**Excerpted data**:
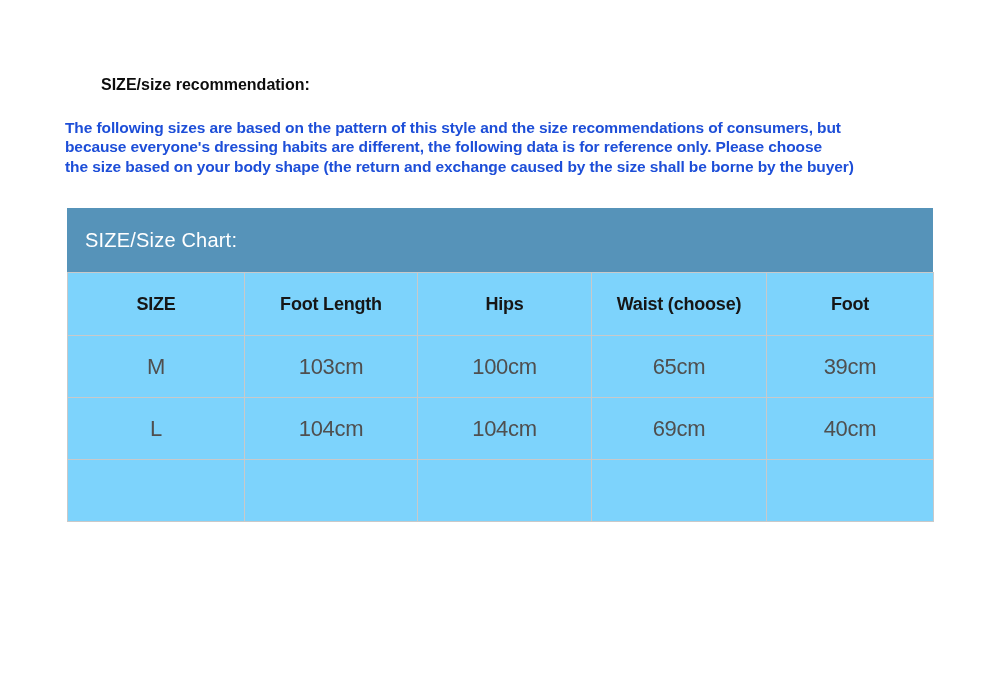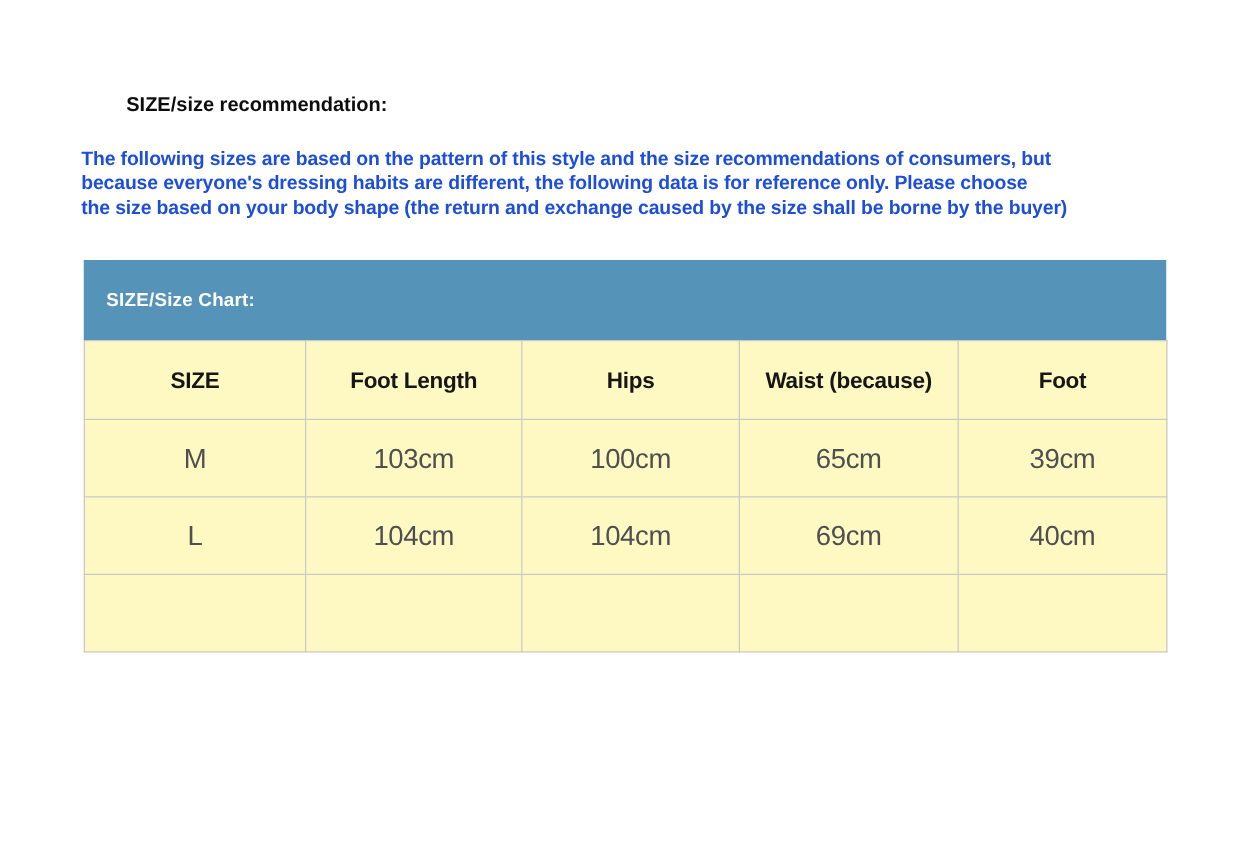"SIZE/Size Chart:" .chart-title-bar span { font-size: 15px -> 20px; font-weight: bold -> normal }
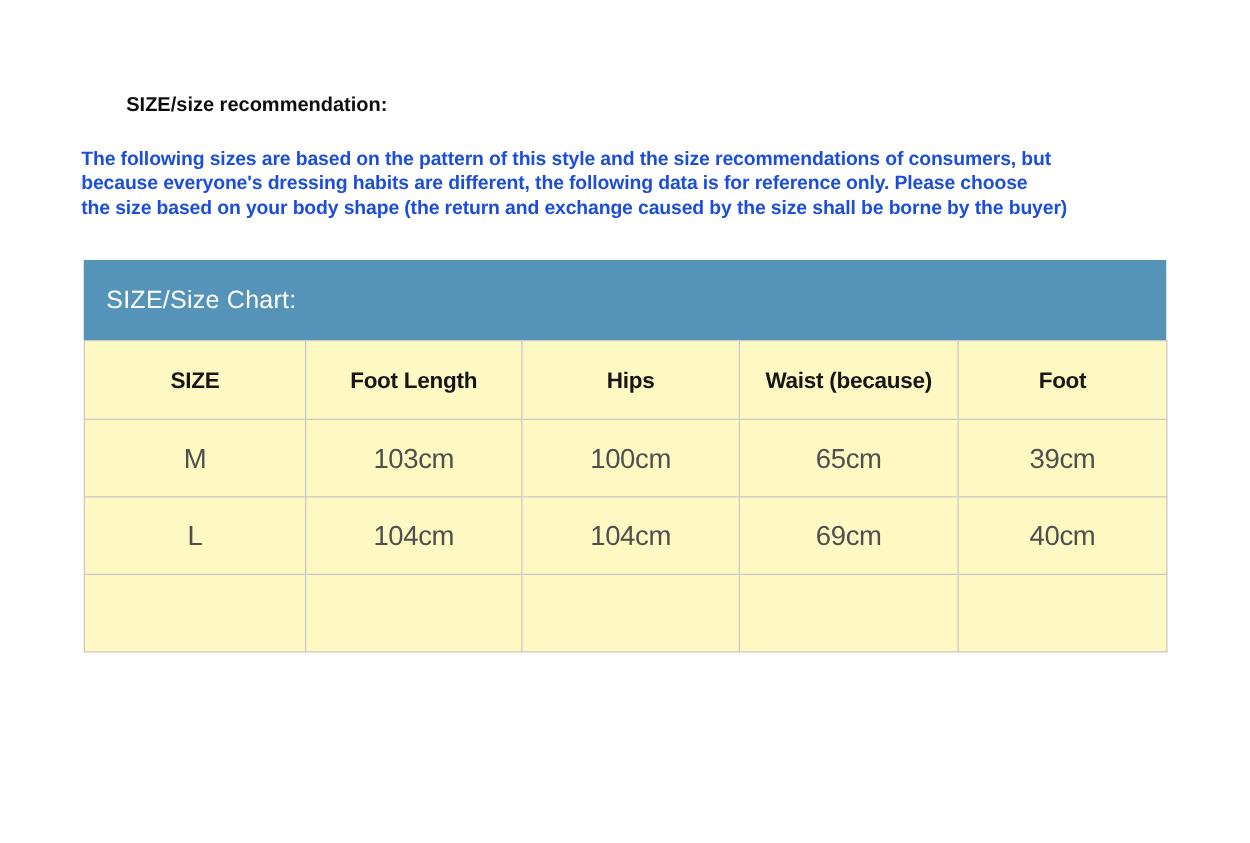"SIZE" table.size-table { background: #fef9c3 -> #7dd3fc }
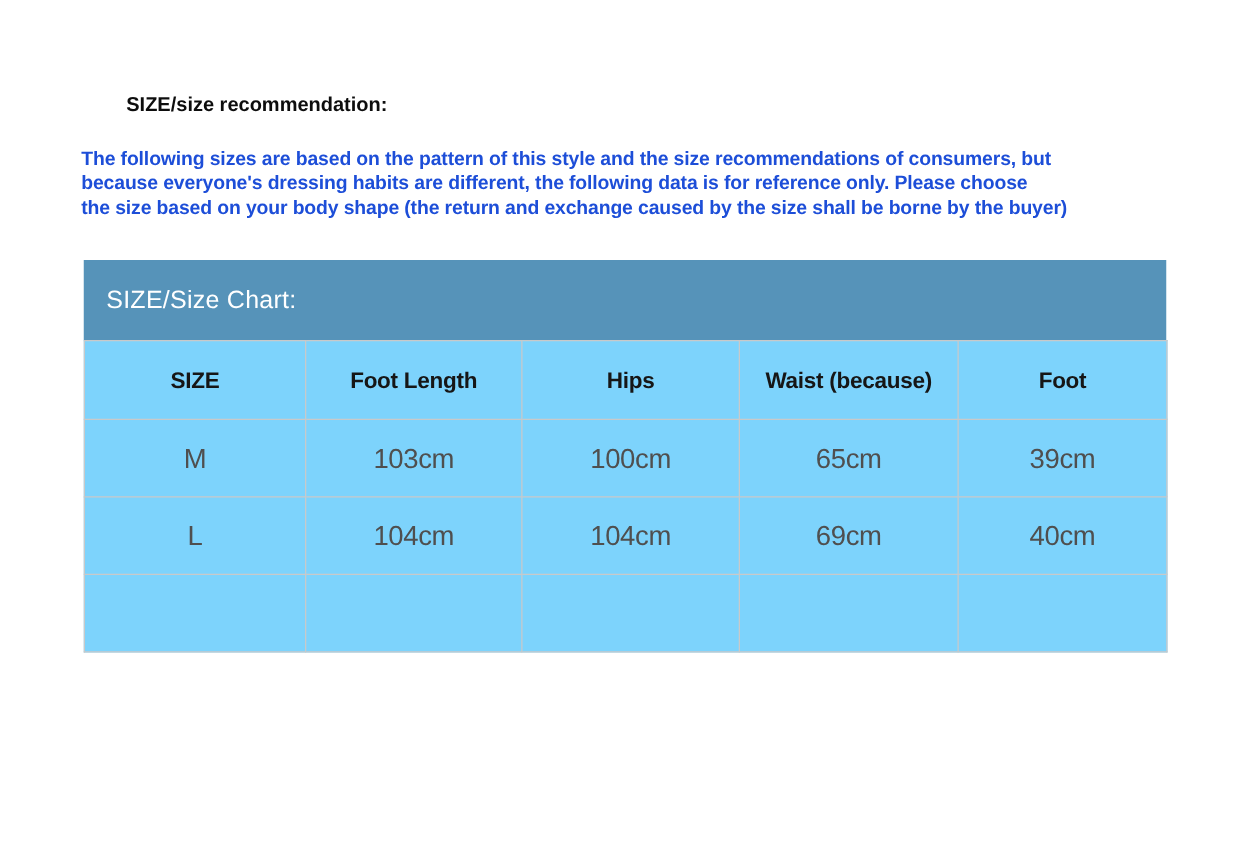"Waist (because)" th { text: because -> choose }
* * *
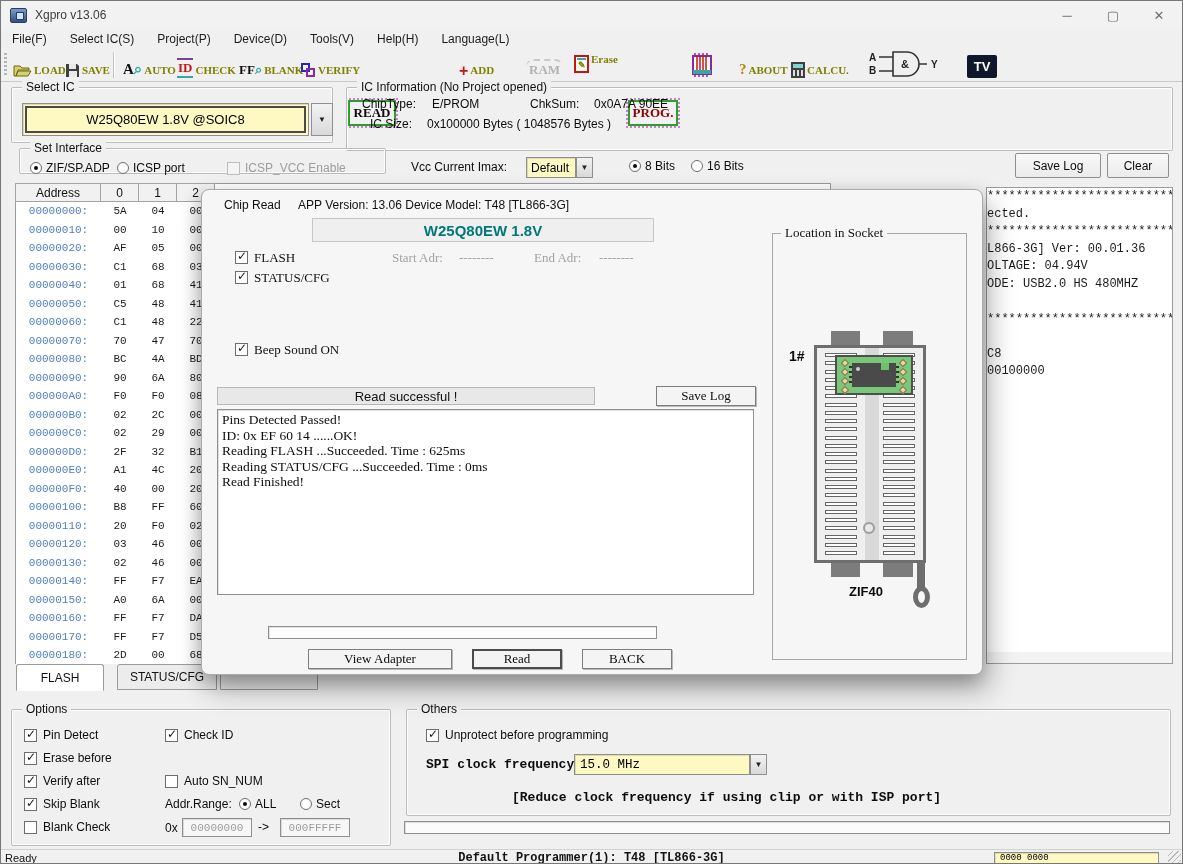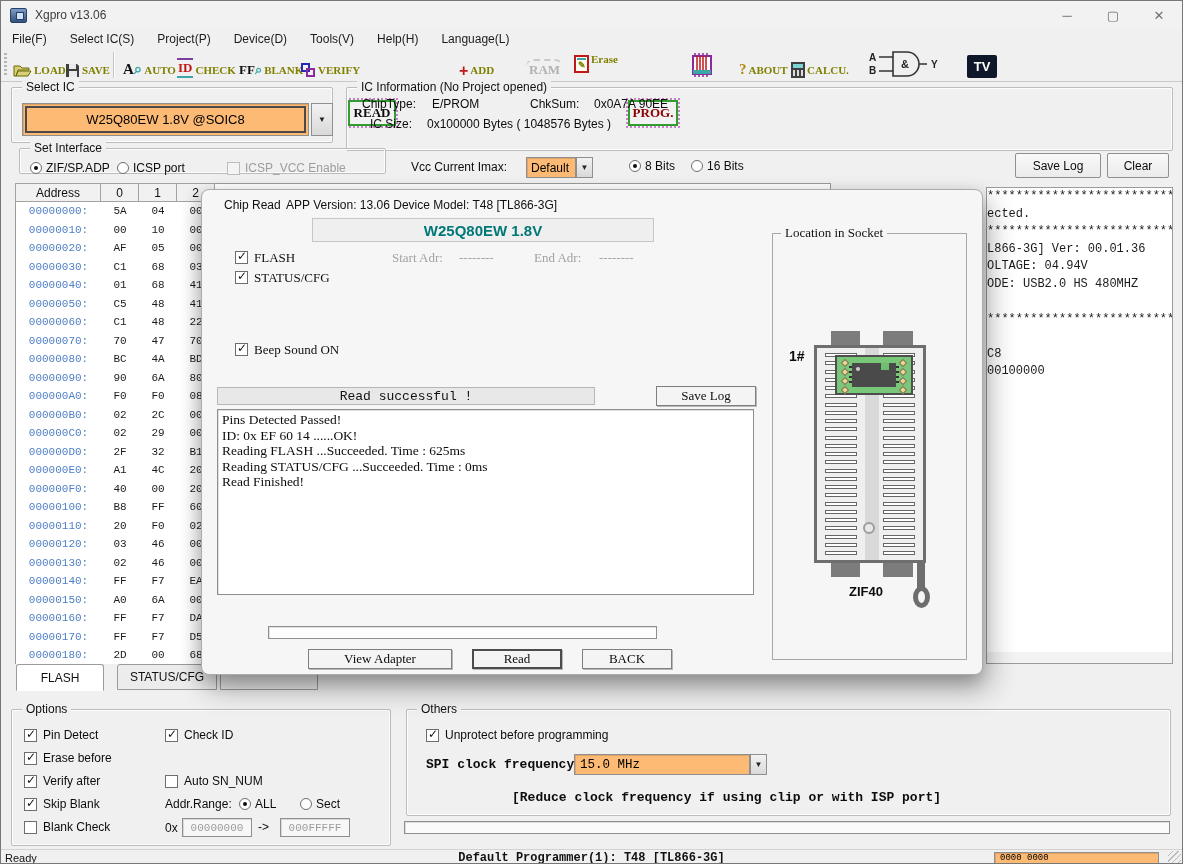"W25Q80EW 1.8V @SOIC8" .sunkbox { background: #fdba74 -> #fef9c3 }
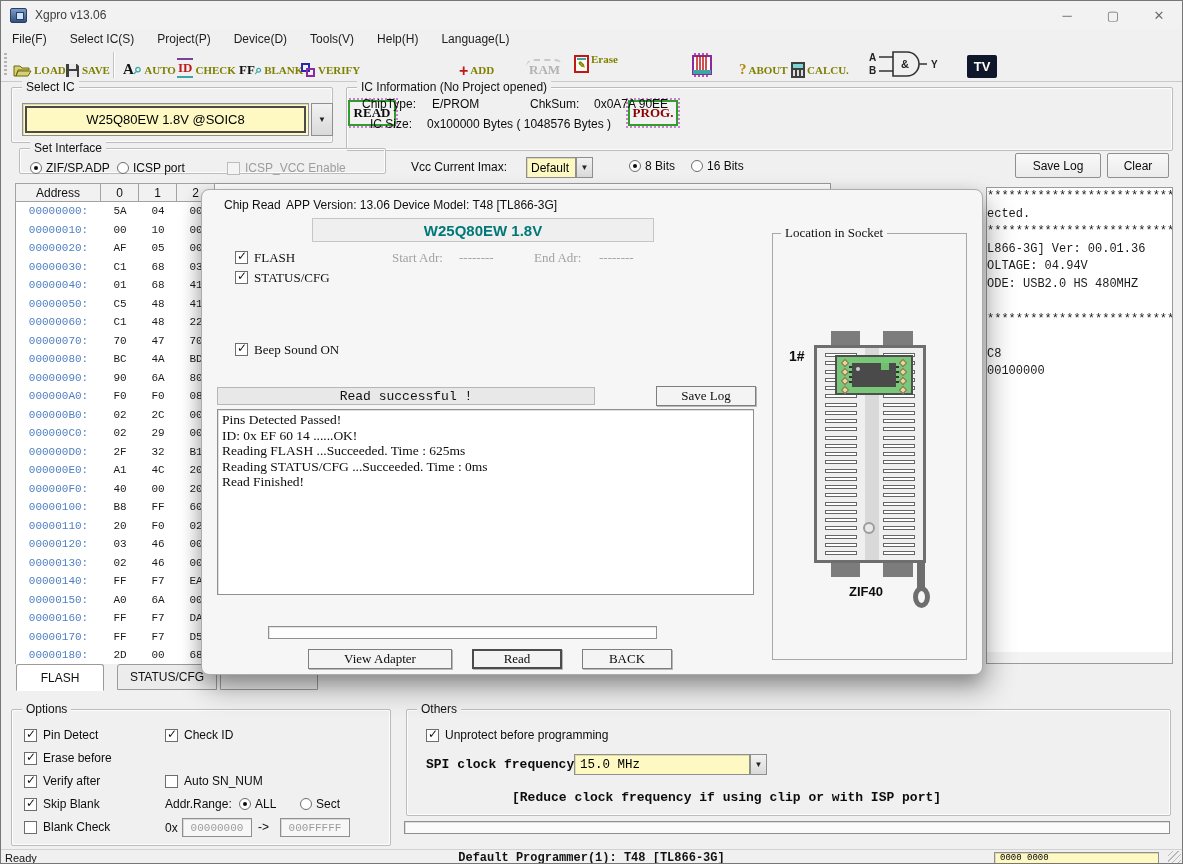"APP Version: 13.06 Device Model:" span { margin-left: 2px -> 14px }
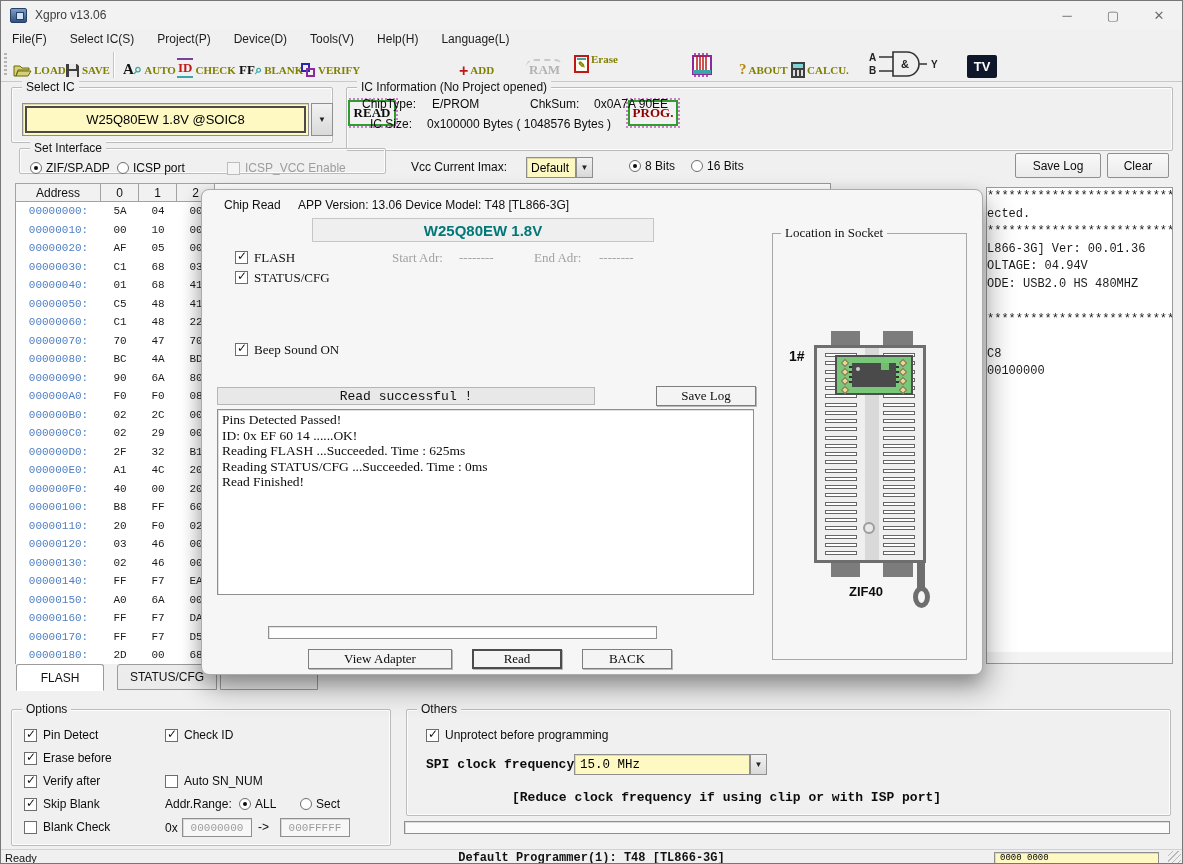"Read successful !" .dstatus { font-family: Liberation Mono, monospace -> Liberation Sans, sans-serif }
--
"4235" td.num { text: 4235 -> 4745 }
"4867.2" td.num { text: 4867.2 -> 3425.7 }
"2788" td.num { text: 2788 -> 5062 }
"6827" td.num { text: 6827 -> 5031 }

**Try it**: For the data above, set down exactly the lines from the line with "font-size: 15px ->" to the line with "text: because ->", both included, leaving pictures out.

**Result below**:
"SIZE/Size Chart:" .chart-title-bar span { font-size: 15px -> 20px; font-weight: bold -> normal }
"SIZE" table.size-table { background: #fef9c3 -> #7dd3fc }
"Waist (because)" th { text: because -> choose }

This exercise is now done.